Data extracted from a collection
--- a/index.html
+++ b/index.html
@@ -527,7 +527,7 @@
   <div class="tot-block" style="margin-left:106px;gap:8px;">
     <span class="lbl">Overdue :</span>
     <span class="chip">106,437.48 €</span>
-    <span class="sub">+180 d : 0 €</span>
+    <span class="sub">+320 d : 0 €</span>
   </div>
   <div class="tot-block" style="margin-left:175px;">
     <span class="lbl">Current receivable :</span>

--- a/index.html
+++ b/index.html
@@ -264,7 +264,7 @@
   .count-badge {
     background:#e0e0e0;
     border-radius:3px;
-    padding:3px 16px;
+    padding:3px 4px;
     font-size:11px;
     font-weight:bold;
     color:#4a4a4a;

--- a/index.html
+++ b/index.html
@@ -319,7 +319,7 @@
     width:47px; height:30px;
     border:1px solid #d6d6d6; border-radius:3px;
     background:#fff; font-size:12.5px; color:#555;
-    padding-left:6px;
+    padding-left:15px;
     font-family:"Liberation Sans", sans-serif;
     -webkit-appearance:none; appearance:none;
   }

[Task objective]: A verbatim reproduction of all the records above is the expected answer.

[Solution to this problem]:
--- a/index.html
+++ b/index.html
@@ -527,7 +527,7 @@
   <div class="tot-block" style="margin-left:106px;gap:8px;">
     <span class="lbl">Overdue :</span>
     <span class="chip">106,437.48 €</span>
-    <span class="sub">+180 d : 0 €</span>
+    <span class="sub">+320 d : 0 €</span>
   </div>
   <div class="tot-block" style="margin-left:175px;">
     <span class="lbl">Current receivable :</span>

--- a/index.html
+++ b/index.html
@@ -264,7 +264,7 @@
   .count-badge {
     background:#e0e0e0;
     border-radius:3px;
-    padding:3px 16px;
+    padding:3px 4px;
     font-size:11px;
     font-weight:bold;
     color:#4a4a4a;

--- a/index.html
+++ b/index.html
@@ -319,7 +319,7 @@
     width:47px; height:30px;
     border:1px solid #d6d6d6; border-radius:3px;
     background:#fff; font-size:12.5px; color:#555;
-    padding-left:6px;
+    padding-left:15px;
     font-family:"Liberation Sans", sans-serif;
     -webkit-appearance:none; appearance:none;
   }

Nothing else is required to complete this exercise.